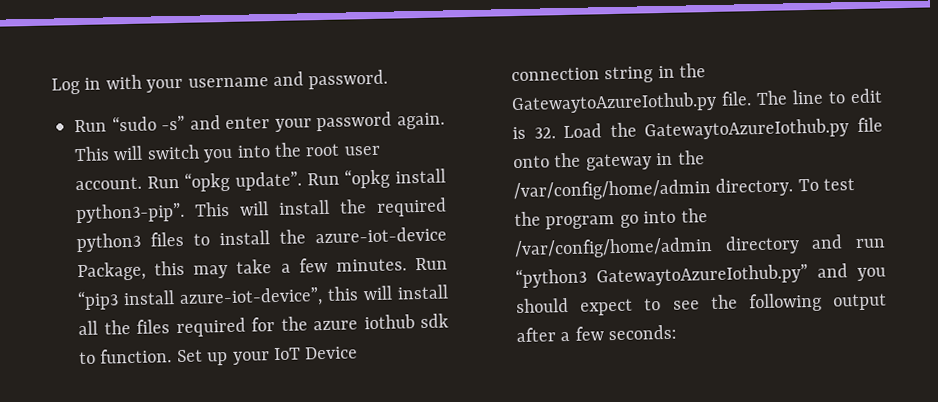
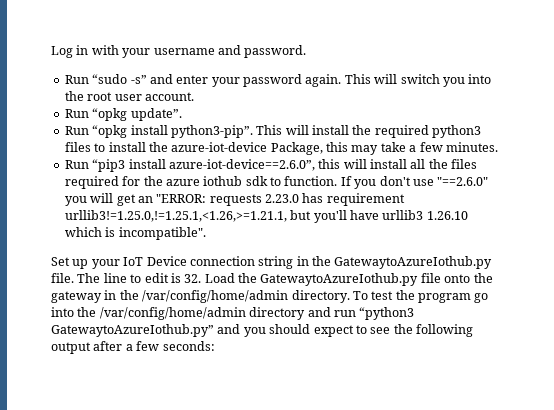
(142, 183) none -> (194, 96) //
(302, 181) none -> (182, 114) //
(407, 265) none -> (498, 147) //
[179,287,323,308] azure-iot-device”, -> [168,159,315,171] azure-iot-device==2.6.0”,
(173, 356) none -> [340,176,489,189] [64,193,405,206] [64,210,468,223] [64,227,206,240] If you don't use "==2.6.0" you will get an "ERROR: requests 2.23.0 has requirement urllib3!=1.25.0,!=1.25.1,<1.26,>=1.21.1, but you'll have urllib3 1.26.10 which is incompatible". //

---

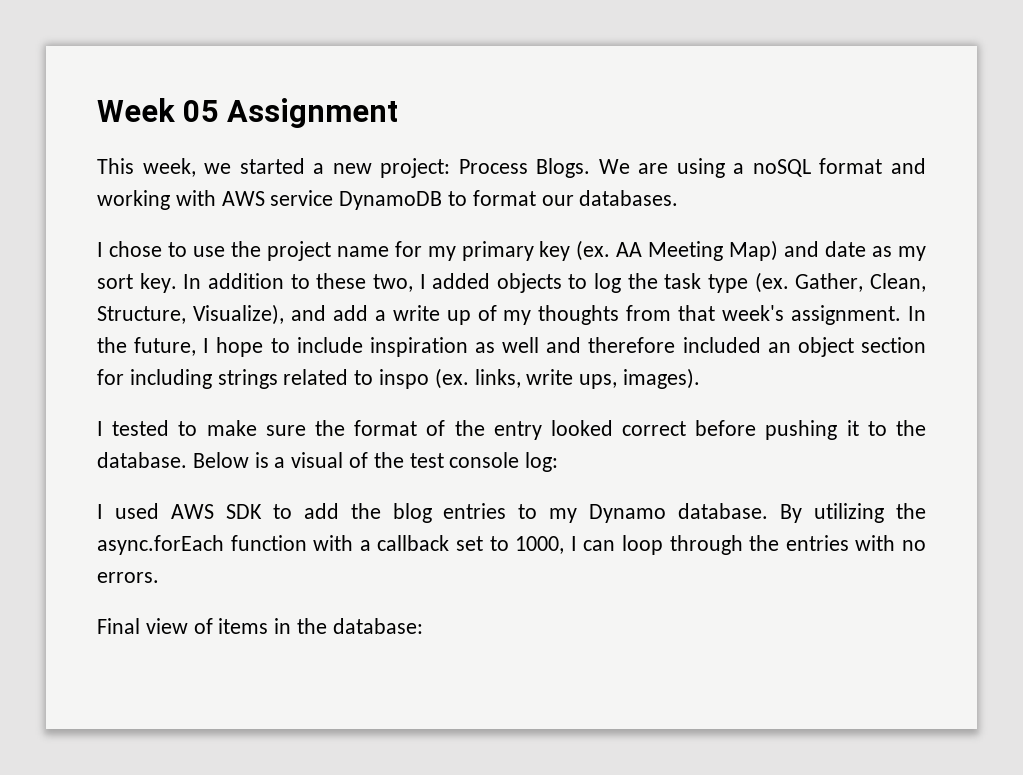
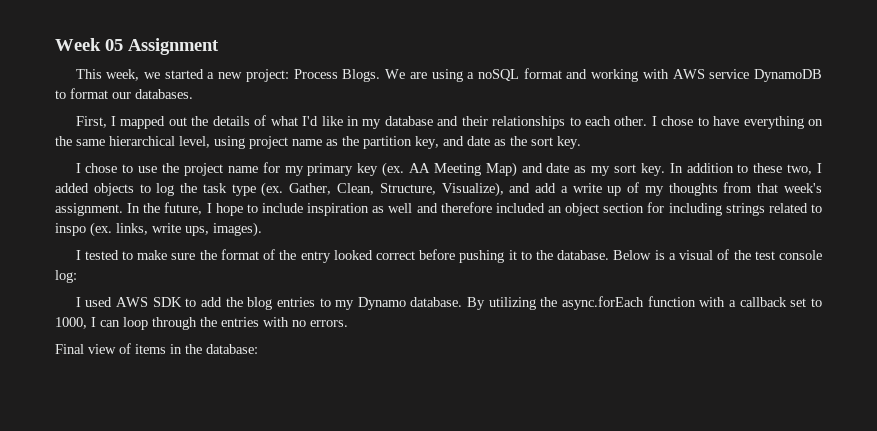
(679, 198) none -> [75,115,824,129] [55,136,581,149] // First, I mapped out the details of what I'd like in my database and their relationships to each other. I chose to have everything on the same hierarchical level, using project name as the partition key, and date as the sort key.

...

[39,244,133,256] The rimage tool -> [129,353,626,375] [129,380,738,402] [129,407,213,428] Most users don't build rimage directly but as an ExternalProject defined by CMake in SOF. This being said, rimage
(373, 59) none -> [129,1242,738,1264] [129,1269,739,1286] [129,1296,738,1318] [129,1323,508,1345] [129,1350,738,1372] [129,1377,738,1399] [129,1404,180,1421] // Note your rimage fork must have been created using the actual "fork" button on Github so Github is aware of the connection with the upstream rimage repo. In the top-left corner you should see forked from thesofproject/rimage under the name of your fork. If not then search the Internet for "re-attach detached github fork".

◆ **What is needed**: From the listing above, output exactly the run of lines that starts with the line containing "(142, 183) none -> (194, 96) //" and ends with the line containing "(173, 356) none".

◆ **Exercise response**:
(142, 183) none -> (194, 96) //
(302, 181) none -> (182, 114) //
(407, 265) none -> (498, 147) //
[179,287,323,308] azure-iot-device”, -> [168,159,315,171] azure-iot-device==2.6.0”,
(173, 356) none -> [340,176,489,189] [64,193,405,206] [64,210,468,223] [64,227,206,240] If you don't use "==2.6.0" you will get an "ERROR: requests 2.23.0 has requirement urllib3!=1.25.0,!=1.25.1,<1.26,>=1.21.1, but you'll have urllib3 1.26.10 which is incompatible". //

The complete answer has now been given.